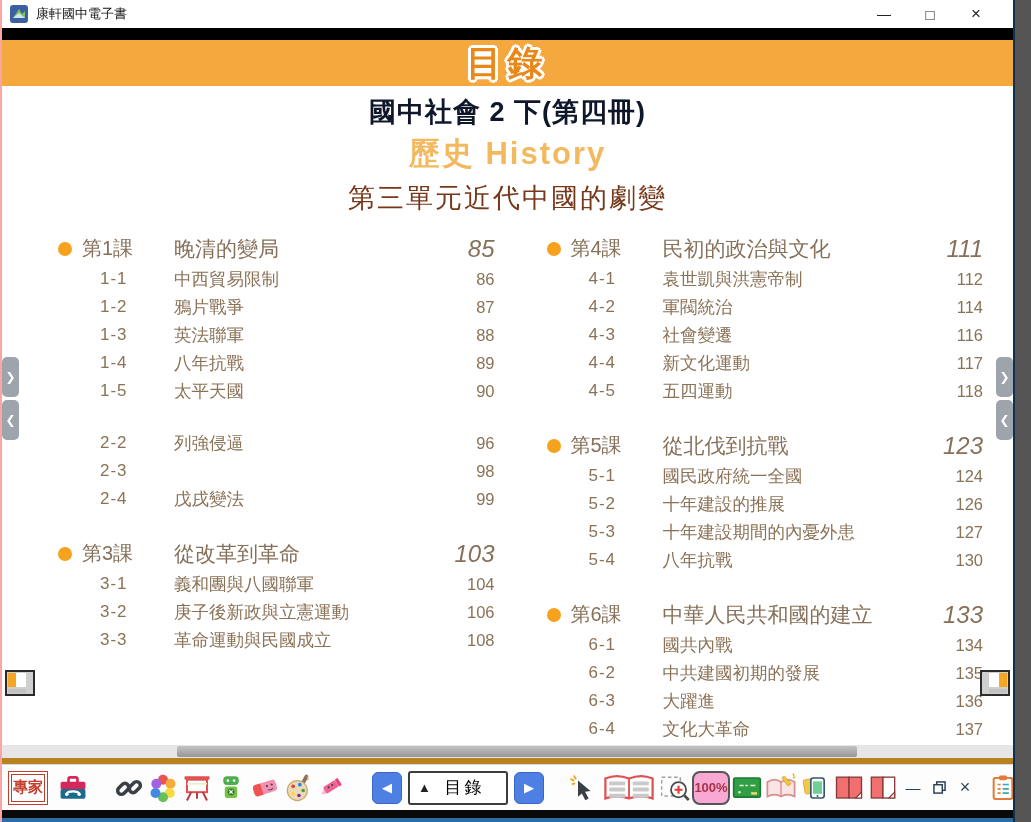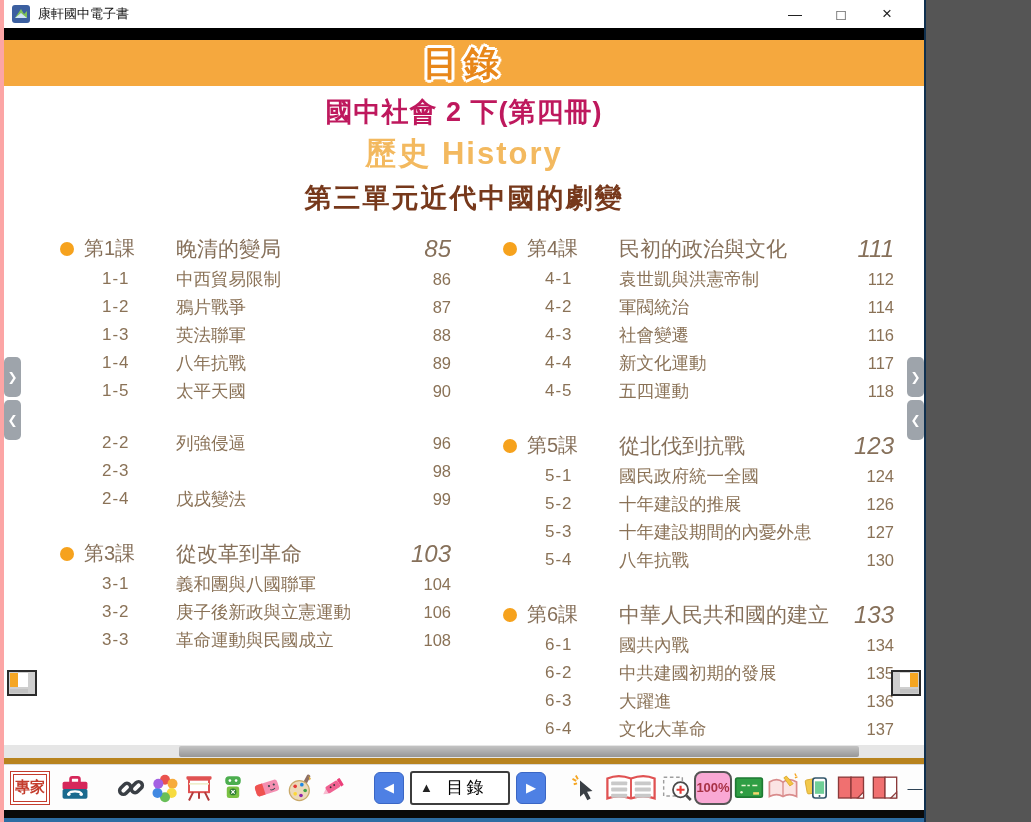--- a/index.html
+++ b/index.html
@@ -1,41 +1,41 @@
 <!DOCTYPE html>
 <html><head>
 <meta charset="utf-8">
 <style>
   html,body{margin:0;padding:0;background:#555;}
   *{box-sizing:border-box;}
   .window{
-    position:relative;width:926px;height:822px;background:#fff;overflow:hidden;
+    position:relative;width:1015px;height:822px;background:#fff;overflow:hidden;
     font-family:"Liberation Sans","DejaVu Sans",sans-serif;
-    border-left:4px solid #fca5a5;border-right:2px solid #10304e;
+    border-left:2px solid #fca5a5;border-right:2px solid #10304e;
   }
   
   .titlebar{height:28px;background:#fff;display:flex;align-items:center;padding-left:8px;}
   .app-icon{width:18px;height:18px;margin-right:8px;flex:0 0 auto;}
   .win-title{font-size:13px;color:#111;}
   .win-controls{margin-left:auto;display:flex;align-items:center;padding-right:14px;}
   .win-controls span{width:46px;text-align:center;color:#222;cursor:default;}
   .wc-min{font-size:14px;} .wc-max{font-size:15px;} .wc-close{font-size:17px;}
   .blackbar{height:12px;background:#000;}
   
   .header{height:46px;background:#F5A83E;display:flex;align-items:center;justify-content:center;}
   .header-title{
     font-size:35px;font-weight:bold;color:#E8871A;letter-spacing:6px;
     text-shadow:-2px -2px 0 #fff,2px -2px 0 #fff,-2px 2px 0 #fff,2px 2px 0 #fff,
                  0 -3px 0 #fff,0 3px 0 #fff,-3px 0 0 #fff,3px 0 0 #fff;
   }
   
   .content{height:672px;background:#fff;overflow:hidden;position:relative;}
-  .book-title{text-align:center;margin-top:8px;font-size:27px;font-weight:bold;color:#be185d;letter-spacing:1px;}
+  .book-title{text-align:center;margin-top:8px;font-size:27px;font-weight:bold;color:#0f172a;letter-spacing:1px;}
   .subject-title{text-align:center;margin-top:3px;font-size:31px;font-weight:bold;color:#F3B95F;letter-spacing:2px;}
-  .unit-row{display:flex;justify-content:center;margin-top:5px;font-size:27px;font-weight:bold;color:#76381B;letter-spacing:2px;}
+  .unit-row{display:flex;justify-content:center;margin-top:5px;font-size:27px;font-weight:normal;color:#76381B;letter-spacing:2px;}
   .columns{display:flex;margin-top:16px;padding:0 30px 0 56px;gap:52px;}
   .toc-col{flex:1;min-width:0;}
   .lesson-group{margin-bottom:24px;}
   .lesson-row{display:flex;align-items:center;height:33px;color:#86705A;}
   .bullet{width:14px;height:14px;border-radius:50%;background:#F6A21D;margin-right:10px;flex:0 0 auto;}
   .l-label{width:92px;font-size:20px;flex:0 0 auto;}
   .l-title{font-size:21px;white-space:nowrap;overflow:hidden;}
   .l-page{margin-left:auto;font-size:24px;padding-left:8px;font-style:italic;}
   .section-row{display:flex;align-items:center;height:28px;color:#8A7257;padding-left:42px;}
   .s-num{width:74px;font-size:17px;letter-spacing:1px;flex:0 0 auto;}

::::

Task details: Output everything in the records exactly, leaving pictures out.

Answer for the task:
--- a/index.html
+++ b/index.html
@@ -1,41 +1,41 @@
 <!DOCTYPE html>
 <html><head>
 <meta charset="utf-8">
 <style>
   html,body{margin:0;padding:0;background:#555;}
   *{box-sizing:border-box;}
   .window{
-    position:relative;width:926px;height:822px;background:#fff;overflow:hidden;
+    position:relative;width:1015px;height:822px;background:#fff;overflow:hidden;
     font-family:"Liberation Sans","DejaVu Sans",sans-serif;
-    border-left:4px solid #fca5a5;border-right:2px solid #10304e;
+    border-left:2px solid #fca5a5;border-right:2px solid #10304e;
   }
   
   .titlebar{height:28px;background:#fff;display:flex;align-items:center;padding-left:8px;}
   .app-icon{width:18px;height:18px;margin-right:8px;flex:0 0 auto;}
   .win-title{font-size:13px;color:#111;}
   .win-controls{margin-left:auto;display:flex;align-items:center;padding-right:14px;}
   .win-controls span{width:46px;text-align:center;color:#222;cursor:default;}
   .wc-min{font-size:14px;} .wc-max{font-size:15px;} .wc-close{font-size:17px;}
   .blackbar{height:12px;background:#000;}
   
   .header{height:46px;background:#F5A83E;display:flex;align-items:center;justify-content:center;}
   .header-title{
     font-size:35px;font-weight:bold;color:#E8871A;letter-spacing:6px;
     text-shadow:-2px -2px 0 #fff,2px -2px 0 #fff,-2px 2px 0 #fff,2px 2px 0 #fff,
                  0 -3px 0 #fff,0 3px 0 #fff,-3px 0 0 #fff,3px 0 0 #fff;
   }
   
   .content{height:672px;background:#fff;overflow:hidden;position:relative;}
-  .book-title{text-align:center;margin-top:8px;font-size:27px;font-weight:bold;color:#be185d;letter-spacing:1px;}
+  .book-title{text-align:center;margin-top:8px;font-size:27px;font-weight:bold;color:#0f172a;letter-spacing:1px;}
   .subject-title{text-align:center;margin-top:3px;font-size:31px;font-weight:bold;color:#F3B95F;letter-spacing:2px;}
-  .unit-row{display:flex;justify-content:center;margin-top:5px;font-size:27px;font-weight:bold;color:#76381B;letter-spacing:2px;}
+  .unit-row{display:flex;justify-content:center;margin-top:5px;font-size:27px;font-weight:normal;color:#76381B;letter-spacing:2px;}
   .columns{display:flex;margin-top:16px;padding:0 30px 0 56px;gap:52px;}
   .toc-col{flex:1;min-width:0;}
   .lesson-group{margin-bottom:24px;}
   .lesson-row{display:flex;align-items:center;height:33px;color:#86705A;}
   .bullet{width:14px;height:14px;border-radius:50%;background:#F6A21D;margin-right:10px;flex:0 0 auto;}
   .l-label{width:92px;font-size:20px;flex:0 0 auto;}
   .l-title{font-size:21px;white-space:nowrap;overflow:hidden;}
   .l-page{margin-left:auto;font-size:24px;padding-left:8px;font-style:italic;}
   .section-row{display:flex;align-items:center;height:28px;color:#8A7257;padding-left:42px;}
   .s-num{width:74px;font-size:17px;letter-spacing:1px;flex:0 0 auto;}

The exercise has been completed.